PROBLEM TO SOLVE
Copy out each line of the listing below where the string "applications" appears.

INFORMATION SUPPLIED
* * * * * * * * *

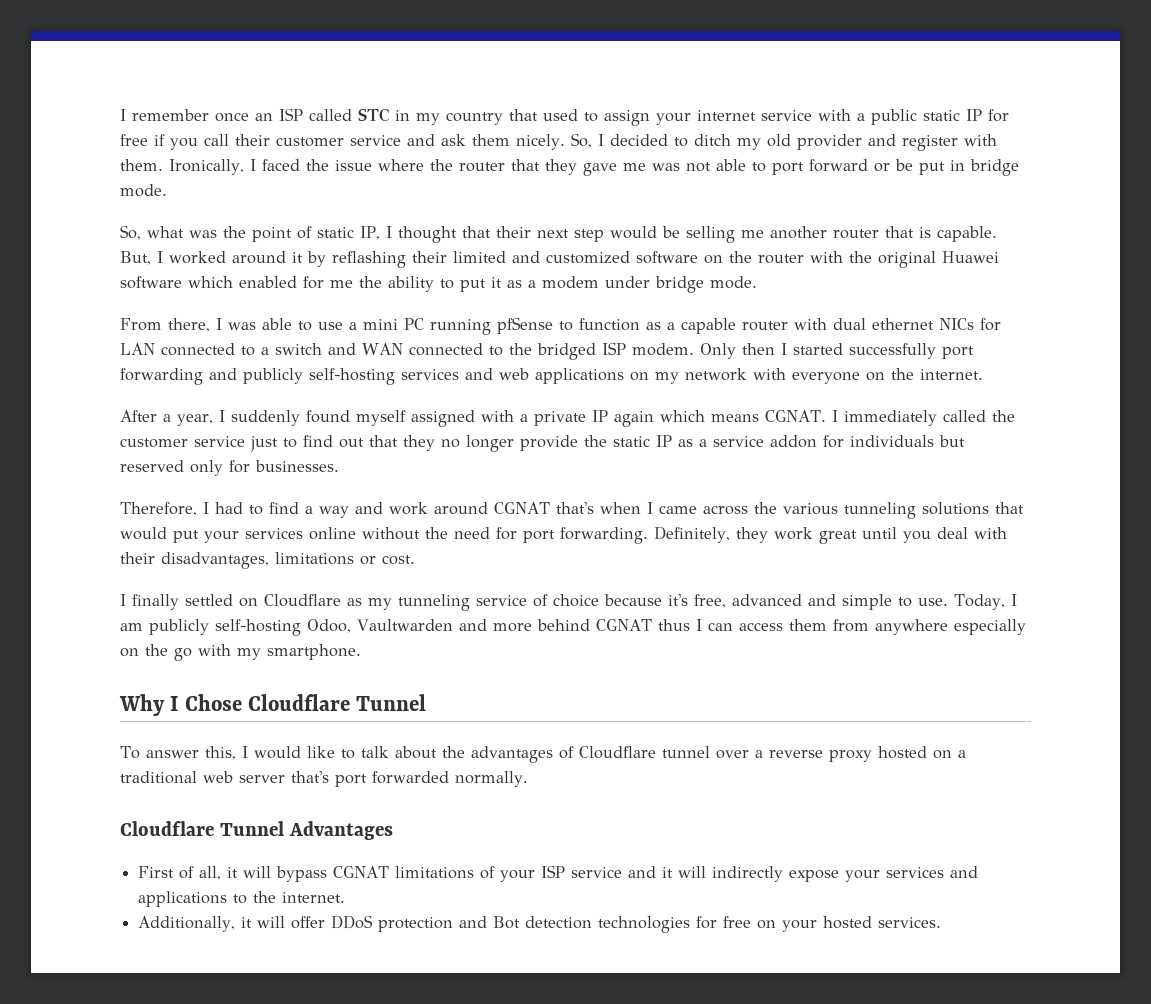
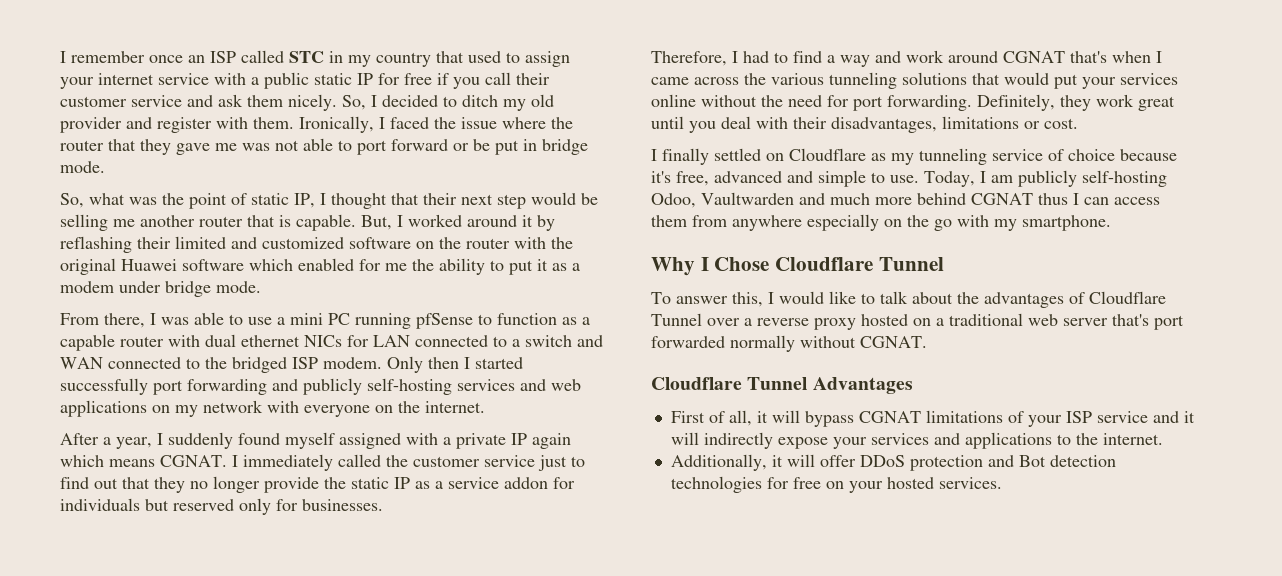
- Today, I am publicly self-hosting Odoo, Vaultwarden and more behind CGNAT thus I can access them from anywhere especially on the go with my smartphone.
+ Today, I am publicly self-hosting Odoo, Vaultwarden and much more behind CGNAT thus I can access them from anywhere especially on the go with my smartphone.
- To answer this, I would like to talk about the advantages of Cloudflare tunnel over a reverse proxy hosted on a traditional web server that's port forwarded normally.
+ To answer this, I would like to talk about the advantages of Cloudflare Tunnel over a reverse proxy hosted on a traditional web server that's port forwarded normally without CGNAT.

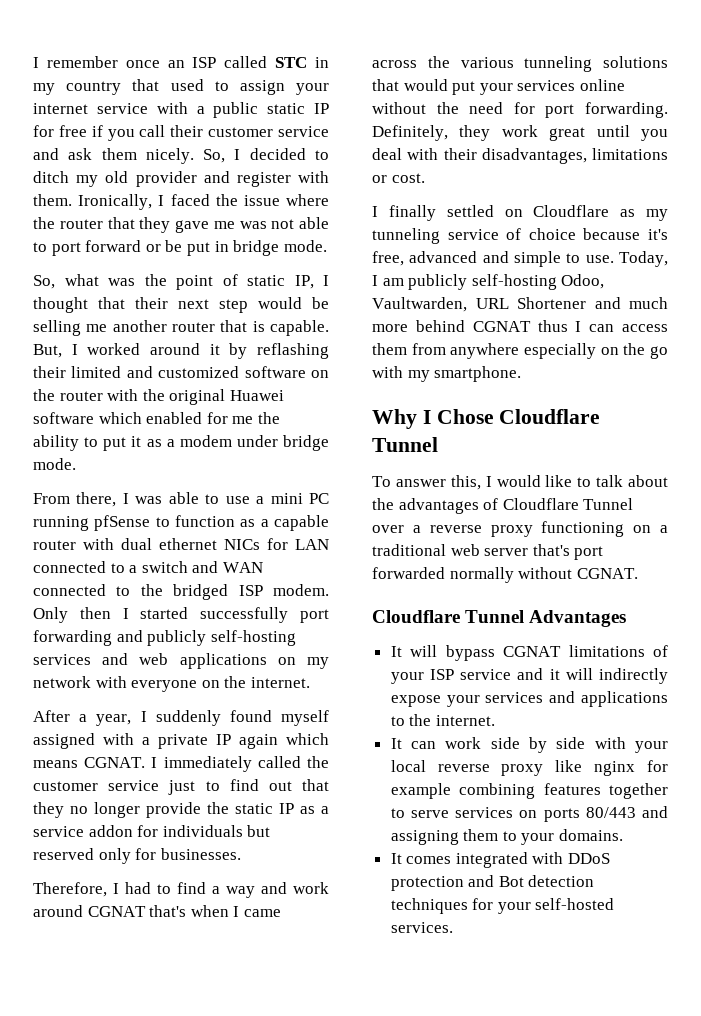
- Today, I am publicly self-hosting Odoo, Vaultwarden and much more behind CGNAT thus I can access them from anywhere especially on the go with my smartphone.
+ Today, I am publicly self-hosting Odoo, Vaultwarden, URL Shortener and much more behind CGNAT thus I can access them from anywhere especially on the go with my smartphone.
- To answer this, I would like to talk about the advantages of Cloudflare Tunnel over a reverse proxy hosted on a traditional web server that's port forwarded normally without CGNAT.
+ To answer this, I would like to talk about the advantages of Cloudflare Tunnel over a reverse proxy functioning on a traditional web server that's port forwarded normally without CGNAT.
- First of all, it will bypass CGNAT limitations of your ISP service and it will indirectly expose your services and applications to the internet.
+ It will bypass CGNAT limitations of your ISP service and it will indirectly expose your services and applications to the internet.
- Additionally, it will offer DDoS protection and Bot detection technologies for free on your hosted services.
+ It can work side by side with your local reverse proxy like nginx for example combining features together to serve services on ports 80/443 and assigning them to your domains.
+ It comes integrated with DDoS protection and Bot detection techniques for your self-hosted services.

* * * * * * * * *

ANSWER SPACE
- First of all, it will bypass CGNAT limitations of your ISP service and it will indirectly expose your services and applications to the internet.
+ It will bypass CGNAT limitations of your ISP service and it will indirectly expose your services and applications to the internet.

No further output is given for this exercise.